Busan bound: delegates prepare for WCC Assembly

It will be a large, diverse, global gathering—some 825 Christian delegates from more than 300 churches—including the Anglican Church of Canada.

The Rev. Canon Dr. John Gibaut (back left) and Archdeacon Bruce Myers (back centre) with WCC Assembly delegates the Rev. Canon John Alfred Steele (back right), Nicholas Pang, and Melissa Green in Toronto.
The Rev. Canon Dr. John Gibaut (back left) and Archdeacon Bruce Myers (back centre) with WCC Assembly delegates the Rev. Canon John Alfred Steele (back right), Nicholas Pang, and Melissa Green in Toronto.

Melissa Green, Nicholas Pang, and the Rev. Canon John Alfred Steele are official Canadian Anglican delegates to the tenth World Council of Churches (WCC) Assembly Oct. 30 to Nov. 8 in Busan, Republic of Korea.

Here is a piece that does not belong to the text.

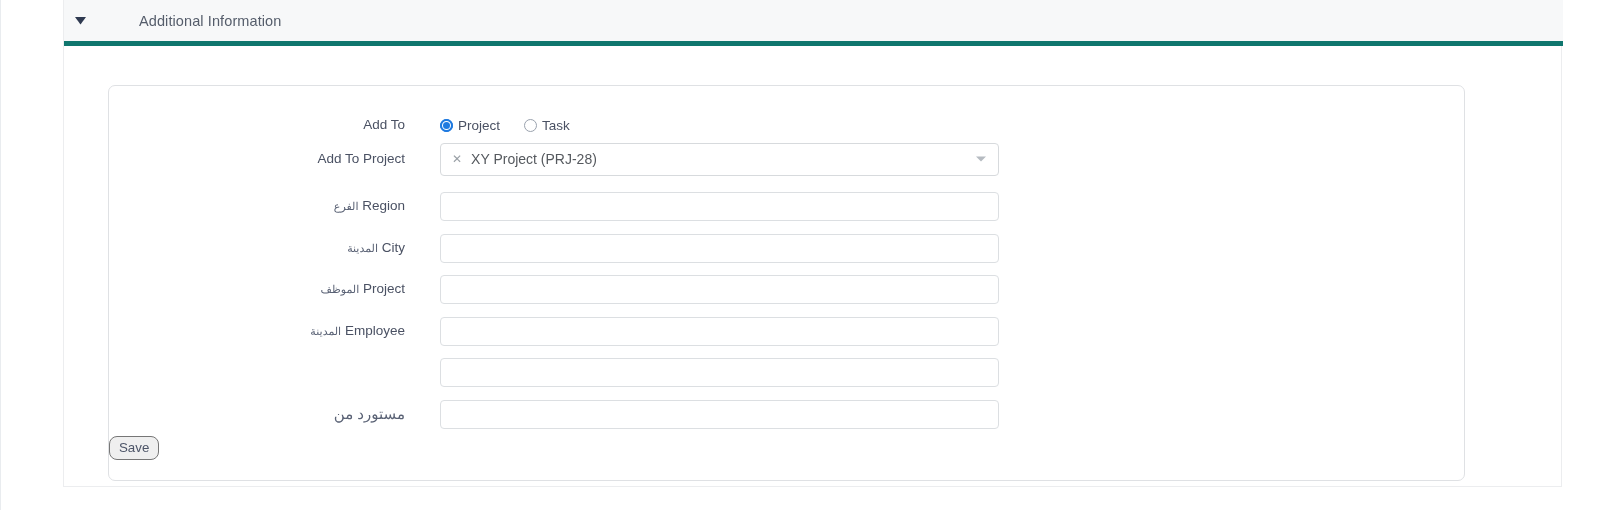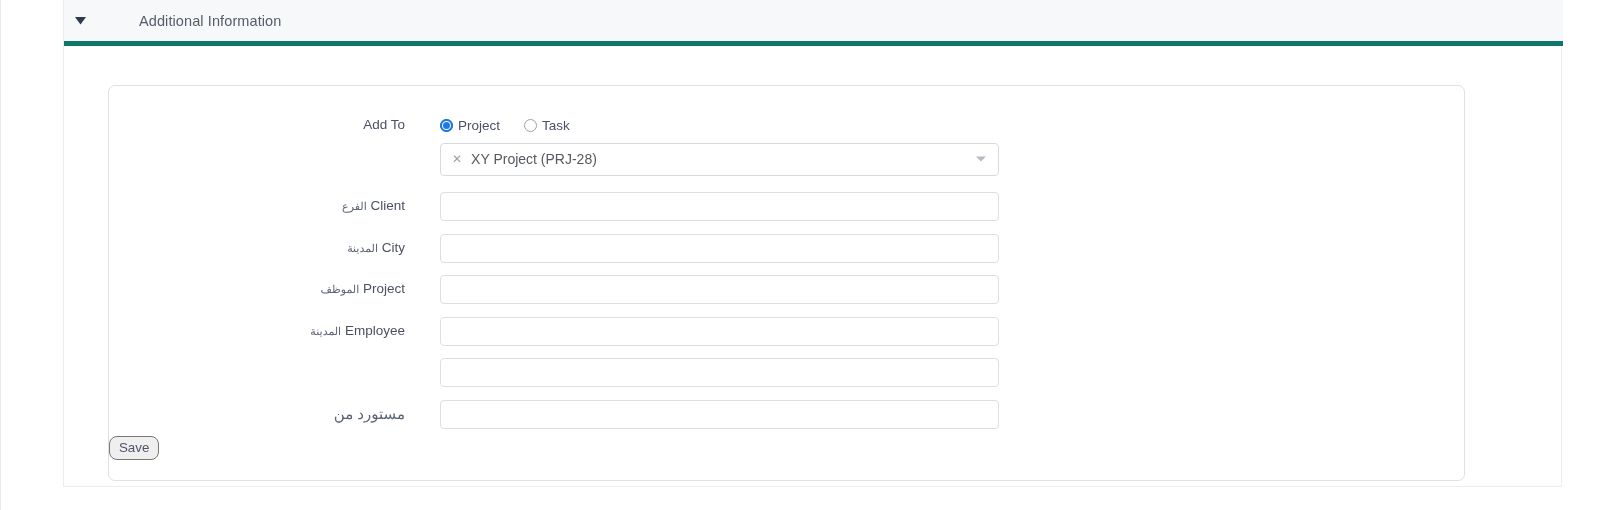"Add To Project" div.f-label { html: none -> <div>Add To Project</div> }
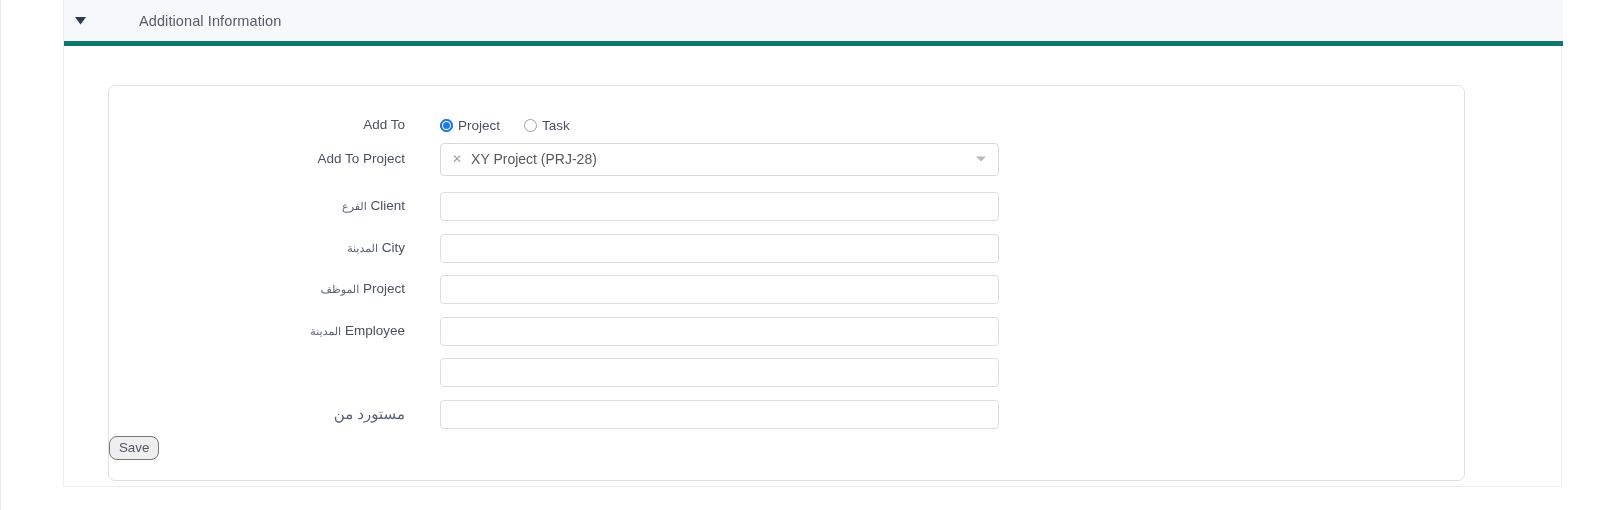"Client" span { text: Client -> Region }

This assembly, the WCC’s highest governing body, meets every seven years. Working under the theme “God of life, lead us to justice and peace,” the assembly aims to deepen churches’ commitment to visible unity and common witness.

On April 11 and 12, the three Canadian delegates participated in an ecumenical orientation in Toronto, where they learned about the assembly and the WCC, which connects Canadian Anglicans with some 500 million Christians—Orthodox, Lutheran, Reformed, and others—in more than 110 countries.

“I’m really excited and a little scared. This is big,” said Ms. Green, program director at Sorrento Retreat and Conference Centre in Sorrento, B.C. She expects to be reading a lot about WCC work between now and the assembly.

Each day of the Busan meeting will be grounded in common prayer and Bible study. Delegates review WCC work and have time to meet by regions and confessions. Four days feature “madang” segments for exploring more specific topics in workshops, exhibitions, and side events.

Canon Steele, a priest in Victoria, B.C., said he is looking forward to the assembly receiving a “very exciting” theological document—The Church: Towards a Common Vision. This document reveals what WCC member churches can say together about the church. It is the first of these “convergence” documents since a 1982 agreement on baptism, Eucharist, and ministry.

The Busan assembly will also adopt a unity statement, a tradition at past assemblies.

Canon Steele is the veteran of the delegation. He attended the last WCC Assembly in Porto Alegre, Brazil, and has served on the WCC’s central committee since then.

“Unity is important because division among churches detracts from our witness,” he said.

Ms. Green and Mr. Steele were elected by the Council of General Synod and Mr. Pang, an ordinand in the Diocese of Montreal, was chosen later to fulfill balances mandated by the WCC.

In Busan, the Korean Christian context will be an important theme. For two days, delegates will learn more about ecumenical life in Korea, where Christians make up one quarter of the population.

At the ecumenical orientation in Toronto, organizers said that Korean leaders in Busan appear unphased by recent threats of violence from North Korea. Assembly work is proceeding as planned.

In addition to the 825 delegates, the assembly will welcome hundreds of volunteers, workshop leaders, and guests.

Archdeacon Bruce Myers, General Synod’s coordinator for ecumenical relations, will attend as advisor to the delegation. National Indigneous Anglican Bishop Mark MacDonald will be present as consensus candidate for the WCC North American regional presidency.

Two Canadian Anglicans serve as WCC staff and will attend the assembly: the Rev. Canon Dr. John Gibaut, Director of Faith and Order, and Natasha Klukach, WCC program executive for Church and Ecumenical Relations / North American Regional Relations

The Rev. Canon Dr. Alyson Barnett-Cowan, another Canadian Anglican, will attend as the Anglican Communion’s director for Unity, Faith, and Order.